Given information ::
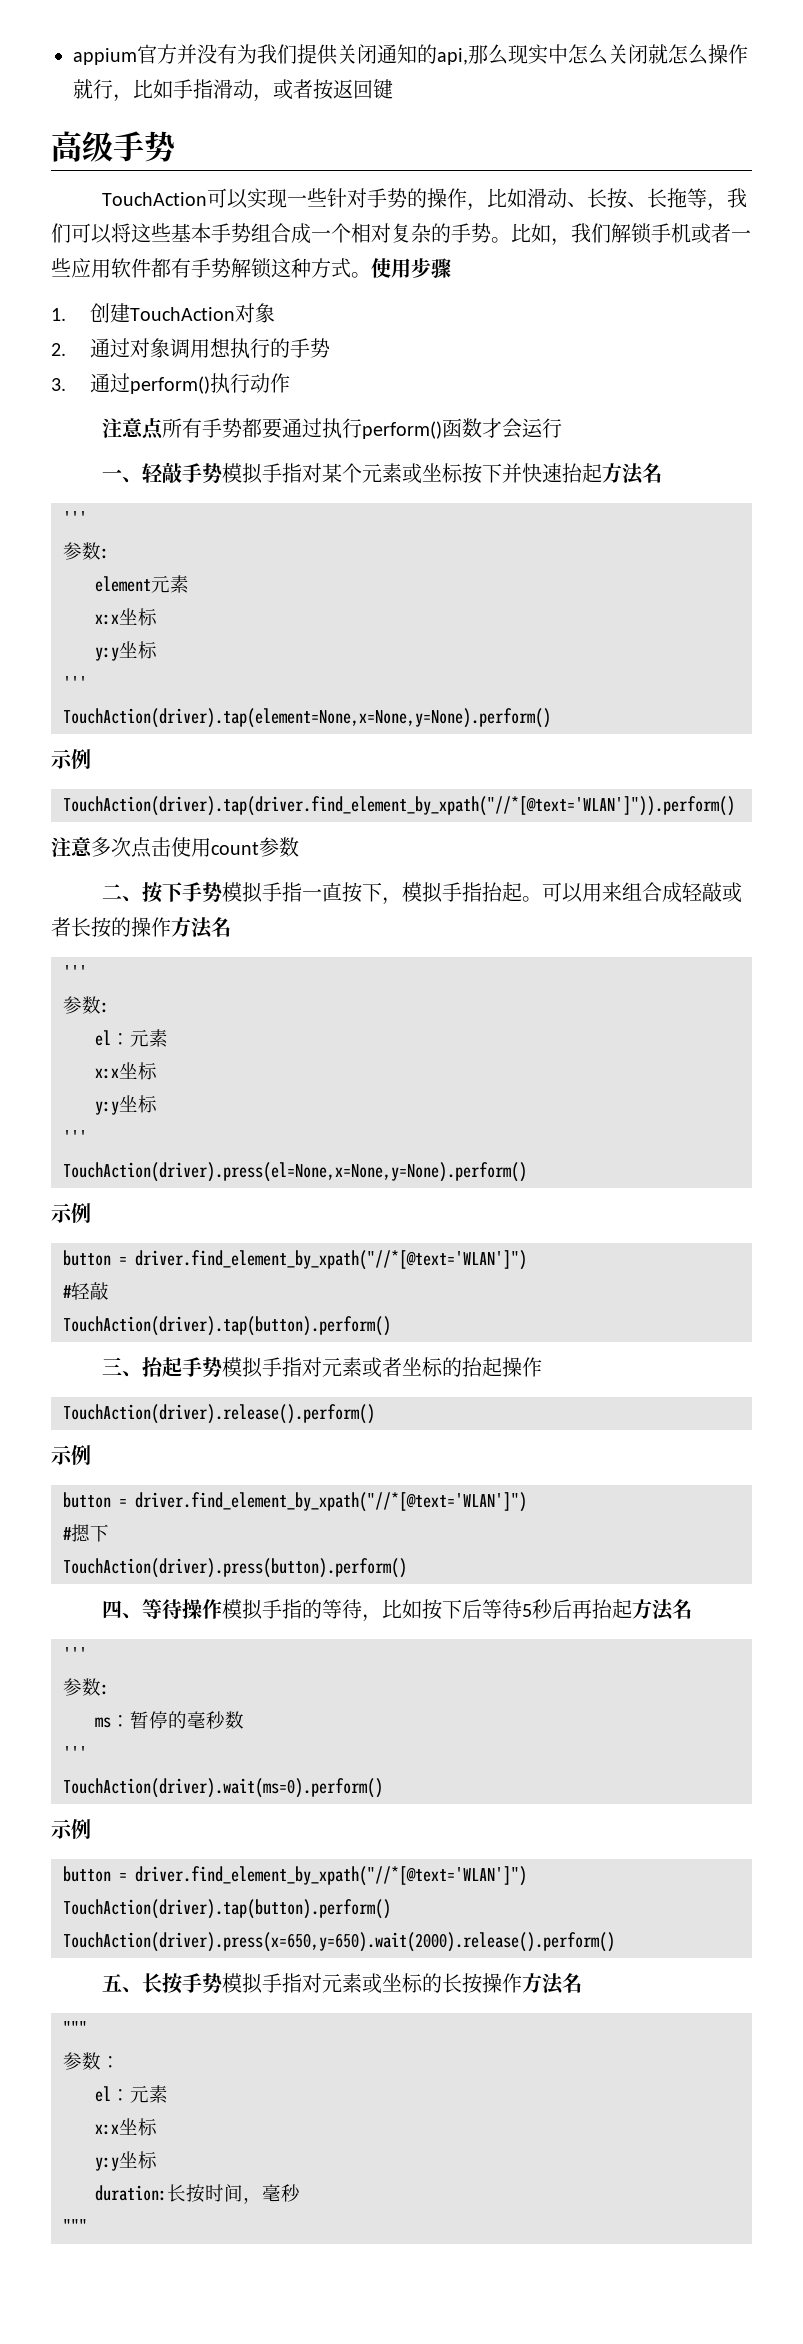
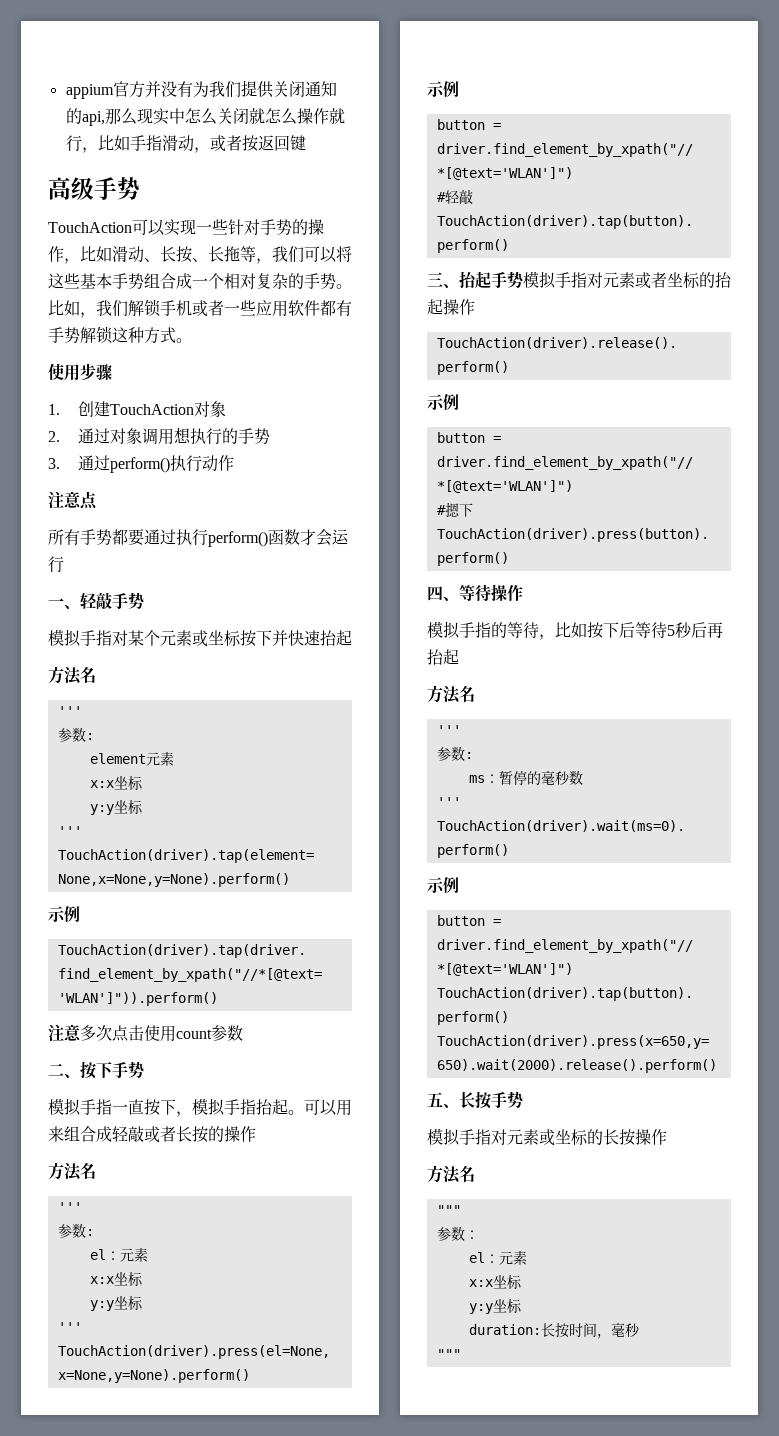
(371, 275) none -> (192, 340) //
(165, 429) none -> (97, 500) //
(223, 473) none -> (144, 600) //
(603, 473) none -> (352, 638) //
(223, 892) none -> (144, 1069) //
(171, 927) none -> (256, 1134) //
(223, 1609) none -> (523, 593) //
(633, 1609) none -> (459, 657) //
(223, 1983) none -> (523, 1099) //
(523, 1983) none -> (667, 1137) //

Problem details :: All entries above should be returned exactly, apart from their pictures.

Answer for this exercise ::
(371, 275) none -> (192, 340) //
(165, 429) none -> (97, 500) //
(223, 473) none -> (144, 600) //
(603, 473) none -> (352, 638) //
(223, 892) none -> (144, 1069) //
(171, 927) none -> (256, 1134) //
(223, 1609) none -> (523, 593) //
(633, 1609) none -> (459, 657) //
(223, 1983) none -> (523, 1099) //
(523, 1983) none -> (667, 1137) //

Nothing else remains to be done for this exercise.